Now, what this all has to do with chronic pain?

Increasing evidence supports the notion that pain-related fear plays a key role in the transition from acute to chronic pain disability [1,2]. Basically, fear of pain can be acquired by a experiencing (increased) pain (US) when performing an initially neutral movement (CS). In chronic pain patients, fear and avoidance however are often not restricted to movements/activities that were associated with pain during the initial pain episode (i.e. conditioning experience). An intriguing question entails how spreading of pain-related fear and avoidance in chronic pain occurs. As I explained with the bush berry example, conditioned fear responses might extend to a range of novel stimuli resembling the original fear-eliciting CS. In particular, more similar generalization stimuli (GSs) will activate more similar responses (i.e. generalization gradient). In essence, stimulus generalization is highly adaptive, because the ability to detect similarities between unique but related stimuli may contribute to avoiding harm in a dynamic environment [3]. Yet, together with reducing the risk of missing positive threat alarms, generalization bears an increased risk to respond to false threat alarms, which might be the case in persistent fear and avoidance behavior in chronic pain. It is recognized that in other anxiety disorders overgeneralization of fearful responses is a crucial pathogenic marker [4].

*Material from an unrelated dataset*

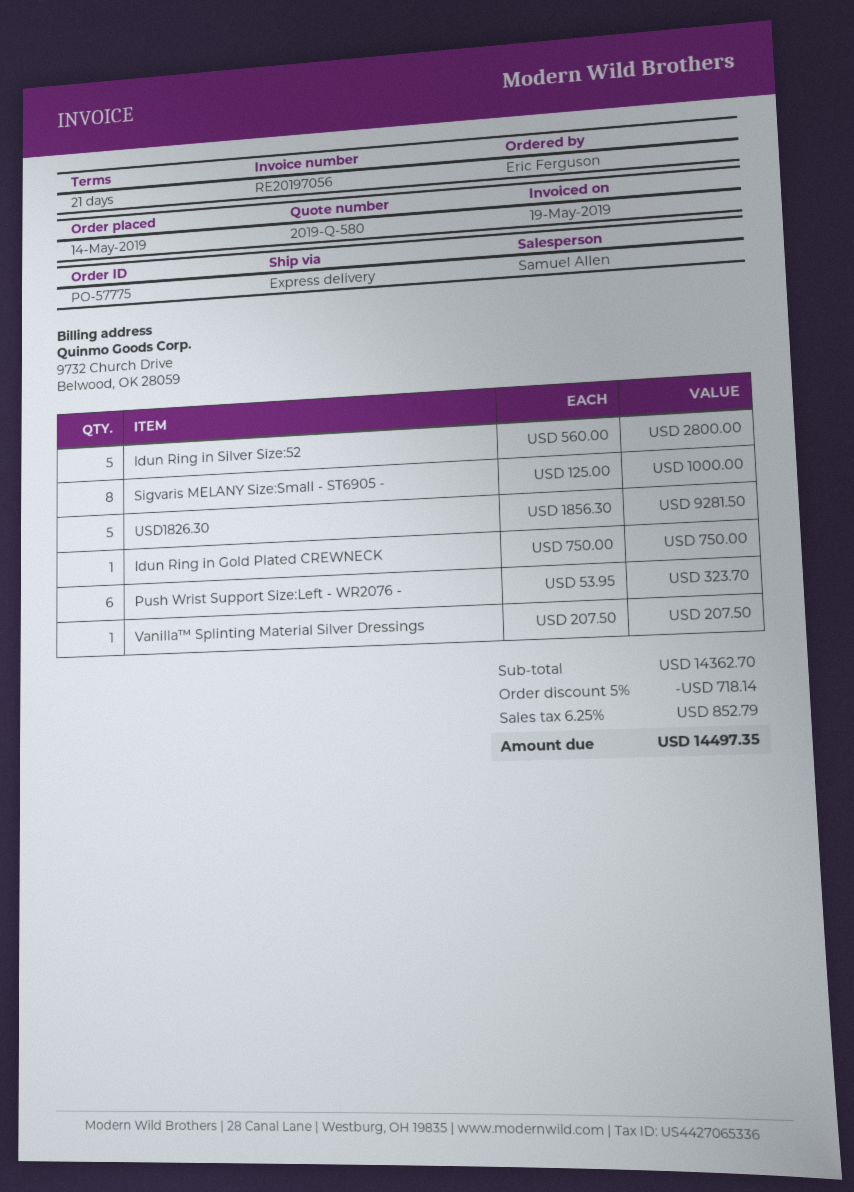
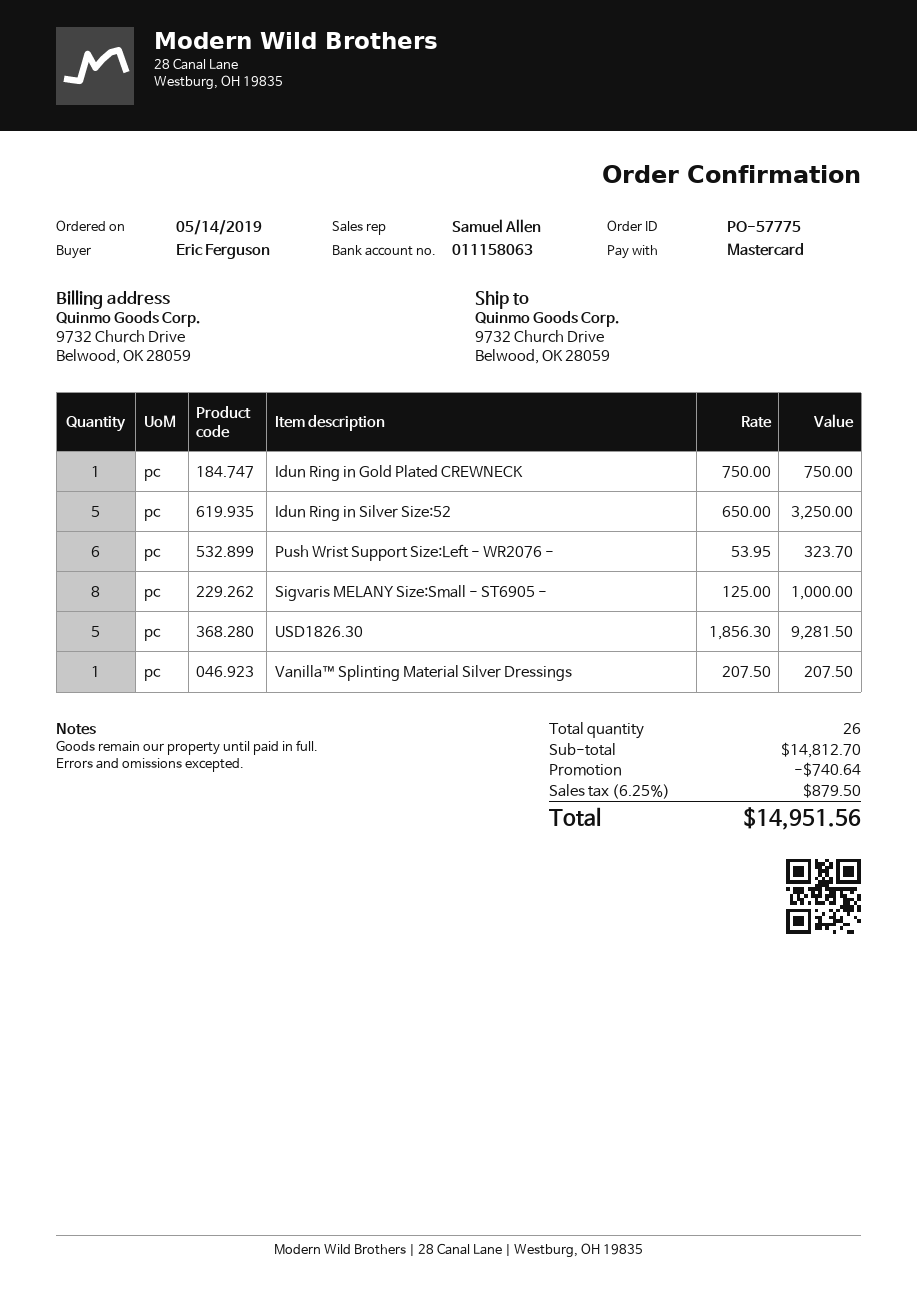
Idun Ring in Silver Size:52: 5 x 560.00 = 2800.00 -> 5 x 650.00 = 3250.00
subtotal: 14362.70 -> 14812.70
discount: 718.14 -> 740.64
tax: 6.25% = 852.79 -> 6.25% = 879.50
total: 14497.35 -> 14951.56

A recent study in our lab [5] investigated stimulus generalization using a voluntary movement conditioning paradigm in which, one joystick movement (e.g. left, CS+) was followed by a painful stimulus and another was not (e.g. right, CS-) in the predictable condition, whereas pain stimuli were never paired with the movements (e.g. up and down) but delivered during the context in the unpredictable condition. In this set-up spreading of fear to novel diagonal movements (left-top, right-top, left-bottom, right-bottom) was tested. Results indicated that in the predictable pain context, pain-related fear spreads selectively to novel movements proprioceptively related to the original CS+, and not to those resembling the CS-. In the unpredictable context, non-differential fear generalization was observed. These diagonal movements (GSs) had only one feature in common with the either the original CS+ or CS-, hence gradients could not be calculated.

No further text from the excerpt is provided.